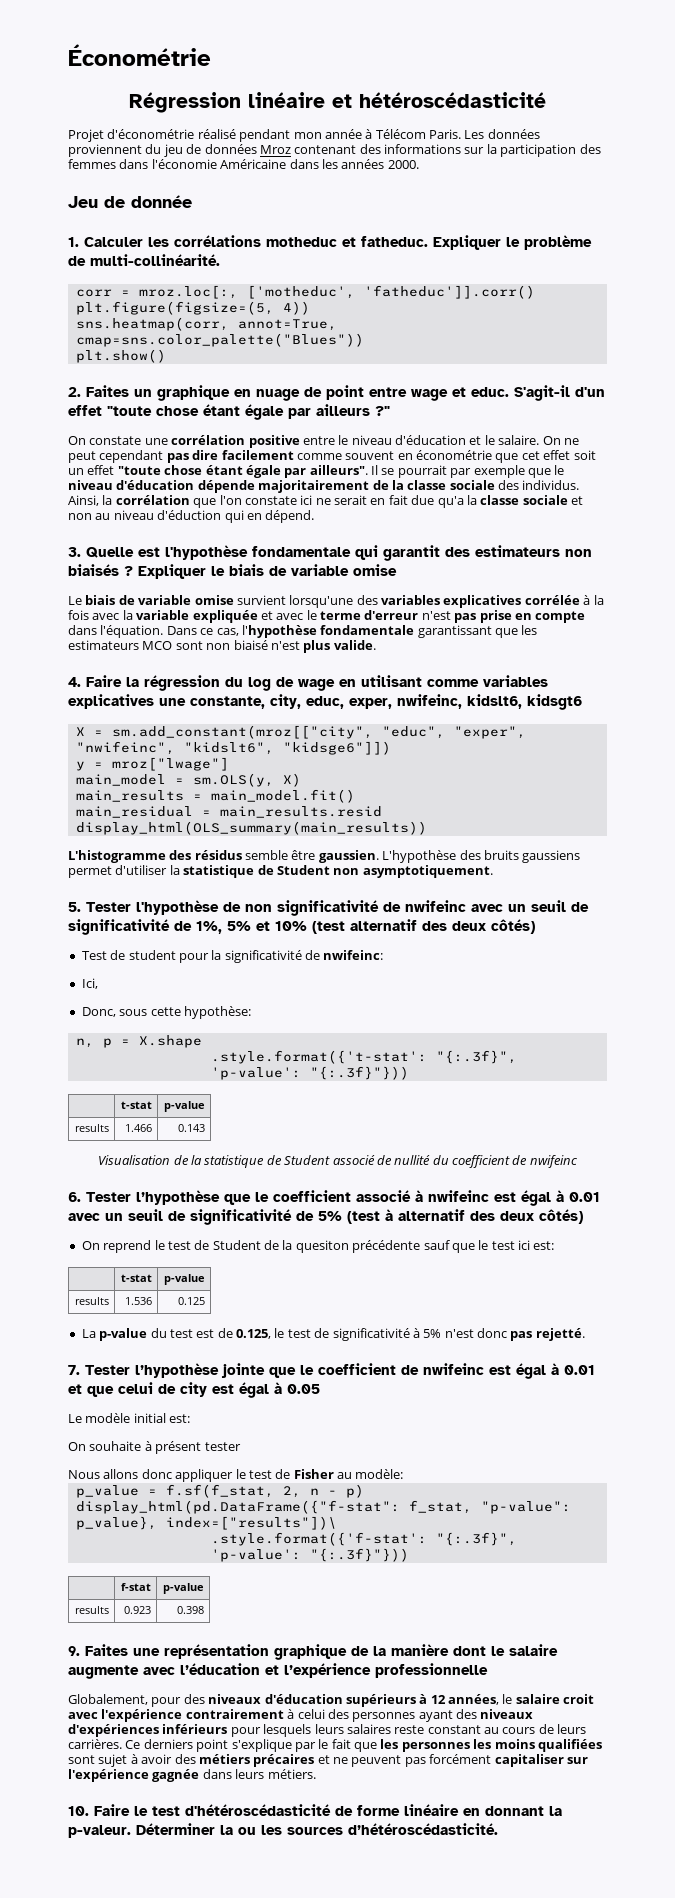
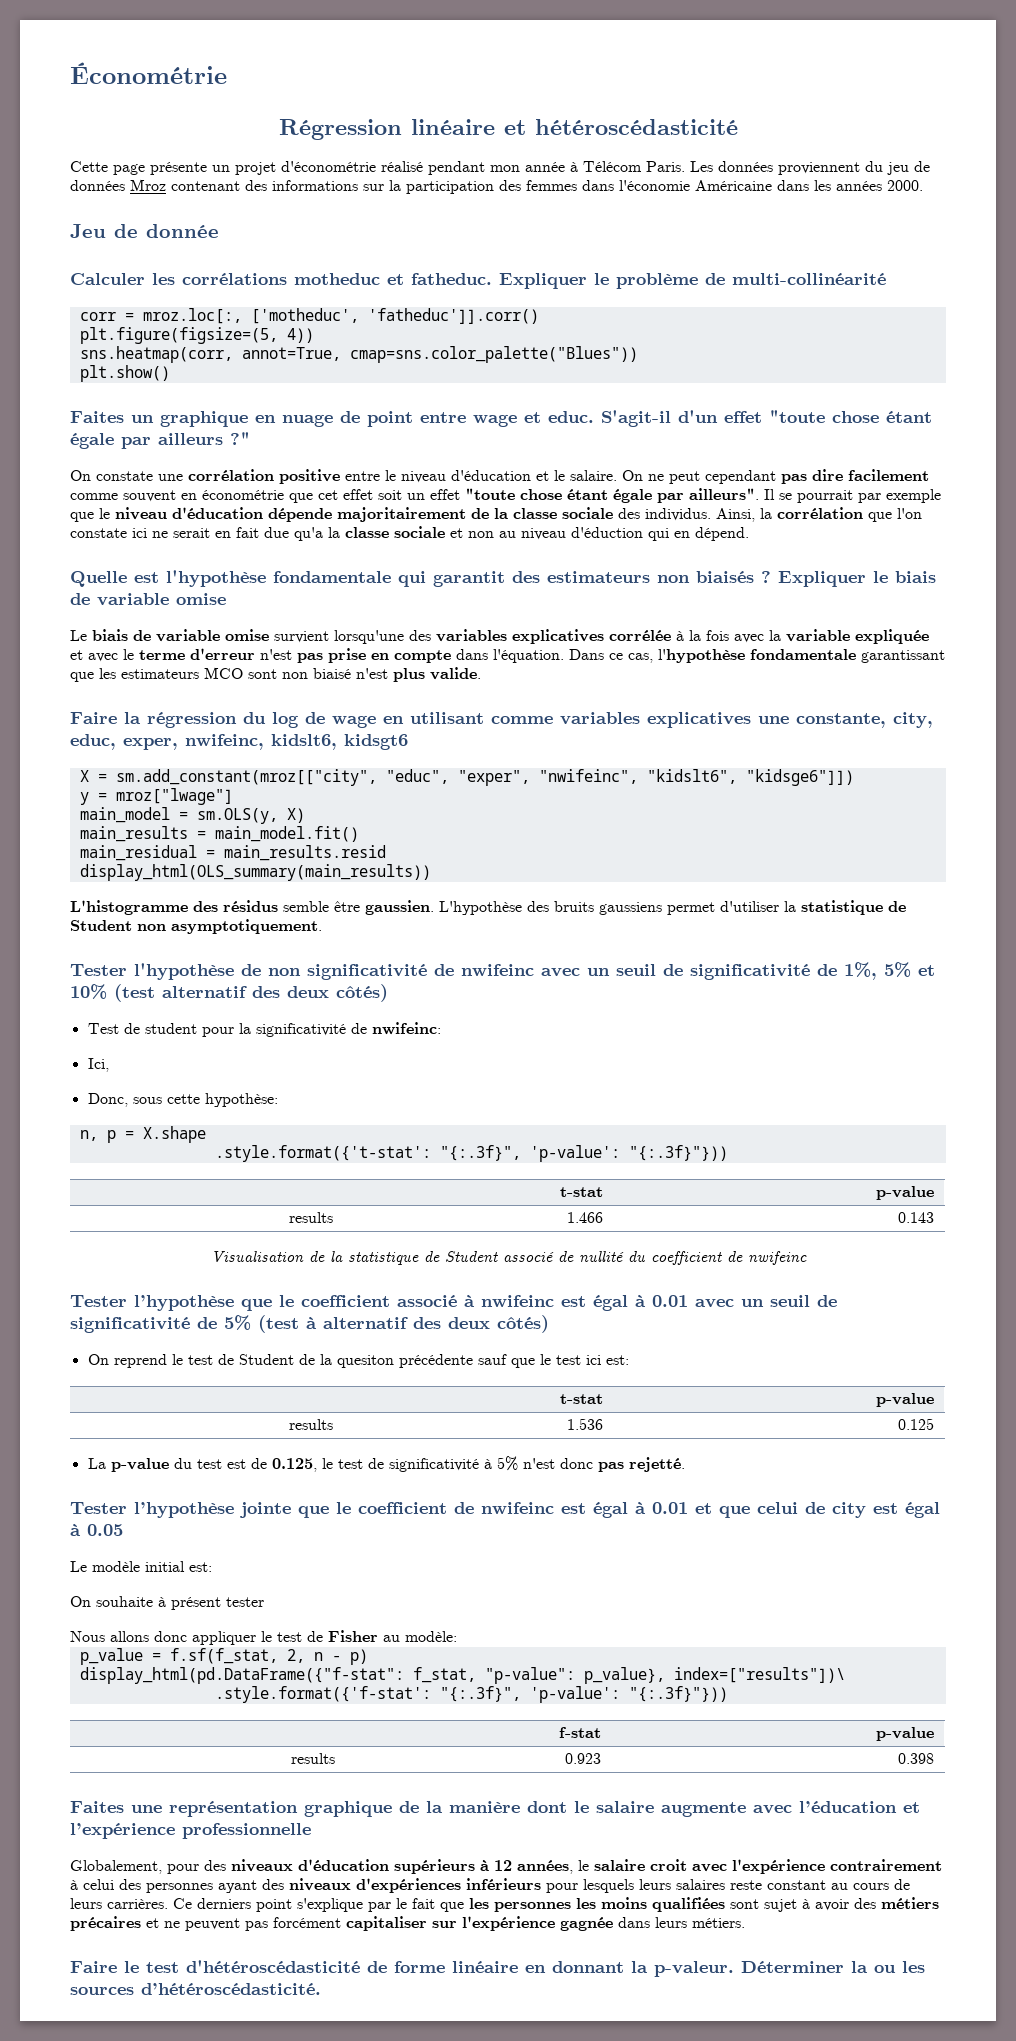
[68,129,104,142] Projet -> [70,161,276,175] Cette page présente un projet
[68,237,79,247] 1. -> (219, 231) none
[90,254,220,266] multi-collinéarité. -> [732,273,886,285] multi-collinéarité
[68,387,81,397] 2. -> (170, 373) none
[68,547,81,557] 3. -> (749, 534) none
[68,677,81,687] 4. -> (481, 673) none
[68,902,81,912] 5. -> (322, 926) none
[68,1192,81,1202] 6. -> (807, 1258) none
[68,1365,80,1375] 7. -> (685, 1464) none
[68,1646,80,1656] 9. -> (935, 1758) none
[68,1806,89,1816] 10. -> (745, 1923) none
* * *
§ The problem
Would you filter the records and copy out each line containing "none"?

§ Written answer
[68,237,79,247] 1. -> (219, 231) none
[68,387,81,397] 2. -> (170, 373) none
[68,547,81,557] 3. -> (749, 534) none
[68,677,81,687] 4. -> (481, 673) none
[68,902,81,912] 5. -> (322, 926) none
[68,1192,81,1202] 6. -> (807, 1258) none
[68,1365,80,1375] 7. -> (685, 1464) none
[68,1646,80,1656] 9. -> (935, 1758) none
[68,1806,89,1816] 10. -> (745, 1923) none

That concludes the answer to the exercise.